What is AI Washing and How To Validate AI Feature
The flurry of newly minted AI companies dumping millions into AI-powered products aren’t always what they advertise. If you aren’t careful, you could be purchasing an AI product that isn’t entirely honest about its own capabilities. Products that make outlandish claims about their features isn’t a new phenomenon, however, the ‘mysterious’ nature of how AI products actually work make it easy to deceive even the most vigilant employers. Employers must implement processes that properly vet AI-products to avoid “AI washing”.

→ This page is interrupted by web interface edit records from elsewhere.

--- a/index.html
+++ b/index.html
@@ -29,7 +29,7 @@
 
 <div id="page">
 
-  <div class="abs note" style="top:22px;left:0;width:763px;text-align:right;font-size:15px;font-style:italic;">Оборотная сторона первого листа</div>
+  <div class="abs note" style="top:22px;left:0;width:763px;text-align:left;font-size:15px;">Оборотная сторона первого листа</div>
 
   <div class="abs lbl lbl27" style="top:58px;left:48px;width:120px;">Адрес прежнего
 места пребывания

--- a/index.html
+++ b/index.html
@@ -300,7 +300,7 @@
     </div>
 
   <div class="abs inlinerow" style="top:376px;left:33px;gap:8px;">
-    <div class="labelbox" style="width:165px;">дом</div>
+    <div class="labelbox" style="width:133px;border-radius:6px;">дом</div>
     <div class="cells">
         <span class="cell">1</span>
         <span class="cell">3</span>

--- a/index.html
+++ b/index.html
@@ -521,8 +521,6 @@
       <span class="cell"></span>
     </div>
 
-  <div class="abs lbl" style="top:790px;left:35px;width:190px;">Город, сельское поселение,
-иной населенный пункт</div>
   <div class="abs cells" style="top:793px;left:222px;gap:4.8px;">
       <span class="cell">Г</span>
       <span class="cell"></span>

You may already be familiar with examples of companies caught “AI washing” their products. In 2024, Klarna’s CEO advertised a chatbot that they claimed replaced the work of 700 employees and saved them $40 million each year. At face value, it sounds like a huge with for AI-chatbots. Several months later customer satisfaction had fallen sharply forcing Klarna to rethink its customer support strategy. The chatbots capabilities were not meeting expectations and cost Klarna money, time, and customer trust.
How can companies weed out “AI washed” products? Here are some things to look out for when you are considering an AI-product:
Inability to Explain: Vendors cannot clearly describe the specific algorithms, data sources, or mechanics behind the AI, or they use vague terms like "smart" or "intelligent" without definition.
Lack of Evolution: The product does not improve or adapt over time based on user data, remaining static like traditional software.
Cosmetic Integration: Removing the "AI" feature would not significantly change the product’s core functionality or value proposition.
Missing Evidence: Absence of technical whitepapers, independent benchmarks, case studies, or concrete performance metrics.
Wrapper Claims: Products that simply wrap a public LLM or API (e.g., OpenAI) without fine-tuning or custom training, yet claim proprietary technology.
Unrealistic Promises: Overpromising capabilities, such as full autonomy without human intervention, or failing to acknowledge known limitations like bias or hallucinations.